書評・エッセイ

2019年12月号掲載

偽物の笑顔が写った鏡

井上荒野『あたしたち、海へ』

河合香織

対象書籍名:『あたしたち、海へ』
対象著者:井上荒野
対象書籍ISBN:978-4-10-473105-3

 異教を信じたために狭い檻に入れられ、数日後にその人は亡くなったという展示を見た。けれども野蛮な拷問器具に入れられなくても、薄い皮一枚で閉じ込められた世界の中で人の心はゆっくりと殺すことができる。清潔で安全そうな世界に潜む、出口が見つからない檻。笑みを浮かべながらやさしい声で檻に入るように仕向ける人たち。閉塞感を書かせたらこの人の右に出る者はいないと思う井上荒野さんが描く世界は、そんな息苦しさに満ちている。
 有夢と瑤子と海は、小学生の頃からの親友で、同じ私立女子中学校に進学した。リンド・リンディというミュージシャンが好きなのも一緒で、合格祝いにはお揃いの自転車を買ってもらった。だが、中学入学後すぐにあったマラソン大会をきっかけにして、海に対するいじめが始まる。最初は見て見ぬふりをしていた有夢と瑤子だが、クラスのボスであるルエカに「どっち側のひとなの?」と迫られ、友達を裏切って、いじめに加担していくようになる。
 海はいつだって顔中で笑っているような子だったけれど、曖昧に笑うことができなかった。
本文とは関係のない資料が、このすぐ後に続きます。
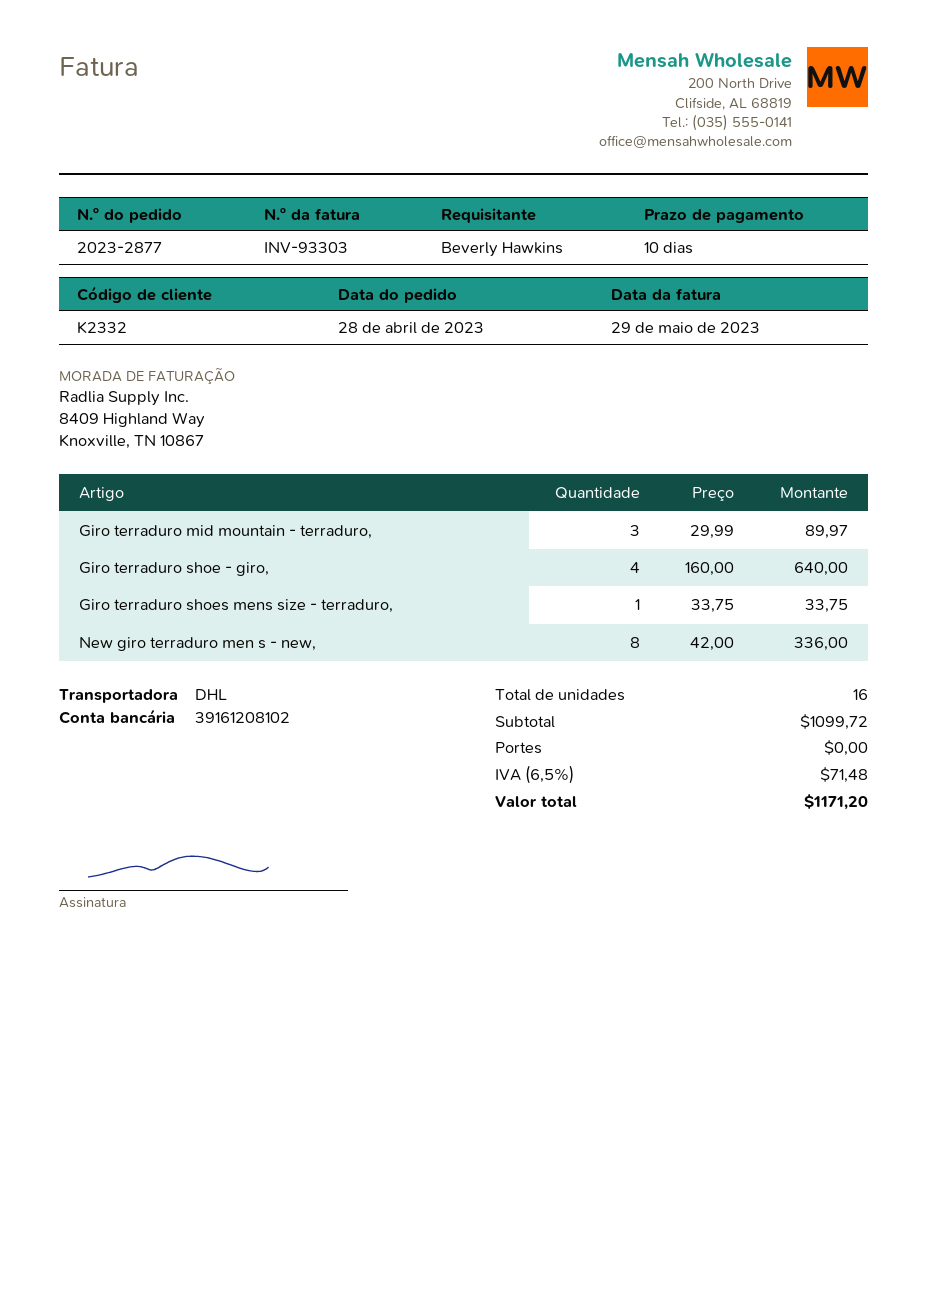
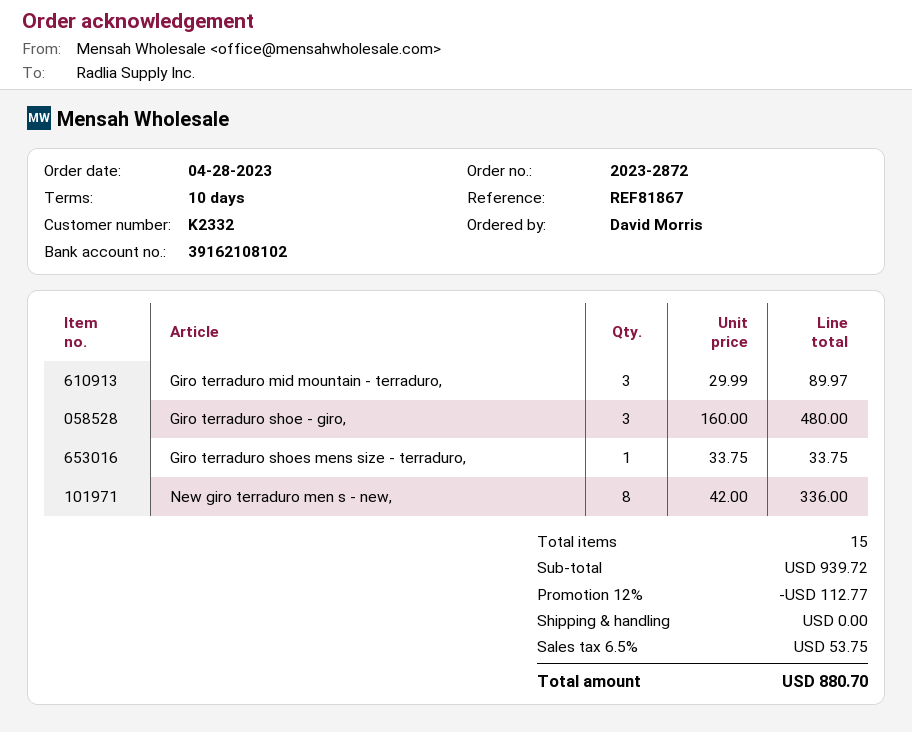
order number: 2023-2877 -> 2023-2872
ordered by: Beverly Hawkins -> David Morris
bank account: 39161208102 -> 39162108102
Giro terraduro shoe - giro,: 4 x 160.00 = 640.00 -> 3 x 160.00 = 480.00
total quantity: 16 -> 15
subtotal: 1099.72 -> 939.72
discount: none -> 12% = 112.77
tax: 6.5% = 71.48 -> 6.5% = 53.75
total: 1171.20 -> 880.70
だからいじめられた。楽しいかどうかなんて関係ない。みんなが笑えば一緒に笑うことがその世界では生き延びるための術なのだ。そうやって現実から目をそらして曖昧に笑いたいから生贄が必要なのだ。素直に大笑いしていた子どもたちが、楽しくもないのに人と同じように無理して笑うように飼いならされ、そして大人になると疲労が貼り付いたような笑顔になっていく様があぶり出される。
 さらに、海は「白雪姫」のお話に登場する魔女のように、聞こえの良い嘘ではなくて現実が映る鏡を差し出した。海は、マラソン大会のくじ引きはどうして公平ではないのか、どうしてなんでもルエカの言うとおりにしなければならないのかと問いかけた。皆が自分ではどうしようもない重い現実を見ないように笑っているのに、そんな笑いはそもそも偽りだと突きつけたのだ。異端者である海を排除しなければ自分を保つことができないと感じたルエカによって、いじめはどんどんエスカレートしていく。
 物語の語り手は有夢、瑤子、瑤子の父、教師、海の母と移り変わっていく。そこで作家は読者に対しても、鏡をつきつける。鏡には日常に行き詰まり、大事なことを見て見ぬふりをする、安全圏の中で自分が傷つかないことしかできない大人たちが映し出され、自分の姿を見たようでぎょっとする。いじめのニュースに接するたびに、心を痛め、誰か助けてあげればいいのにと思う。けれど、思うだけなら誰だってできる。真っ当そうな言葉を投げかけるだけの人の残酷さ、嘘が巧みに描きだされる。
 どうして人は自分より弱いものを生贄にしていじめるのだろう。どうして人は誰かを否定することでしか幸せになれないのだろう。人が集まるとヒエラルキーが形成され、自分が損をしないためだけに人を貶めていくのはなぜなのか。この小説で問われているテーマは、現代の日本の少なくない場所において根本から考えることを忘れられた問題であるように感じる。昔からそうだし、考えても仕方がないと諦められてきたように感じる。
 本当はいじめなんてしたくないと有夢と瑤子は思っている。いじめの首謀者のルエカだって、いじめたくないと思っている。取り巻きもいじめることと笑うことに倦んでいる。けれども、蜘蛛の巣に掛かったように誰も逃れる方策を見つけられずにいる。
 そんななか、有夢と瑤子は「ペルーに行く」という合い言葉を考える。行くためには、薬か電車か海か、あるいはゴンドラの扉を開けるのもいいかもしれない。辛い現実から逃れるために夢想するペルー。最初は心の逃げ場だったものが、どんどんと切実な強固なものになっていく。
 だが、鏡を割ろうと一歩踏み出す人たちもいる。海の母は娘を救うために、偽物の笑顔が写った鏡を割ろうとする。そして少女たちも行動を起こす。悲しいことや苦しいことばかりだと思っていた時にも必ずある、美しい瞬間ややさしい日常の時間の積み重ねに気づく瞬間には心が揺さぶられる。彼女たちの行き着いたペルーはどこだったのか。しなやかに生き延びるためにどうすればいいのか、その術を本書は示してくれる。いじめや人間関係に、そして日常に倦んでいる人すべてに読んでもらいたい傑作である。暗闇の中でも、檻の中でも、絶やすことのできないのは生きることの剛健さだと気づかせてくれる。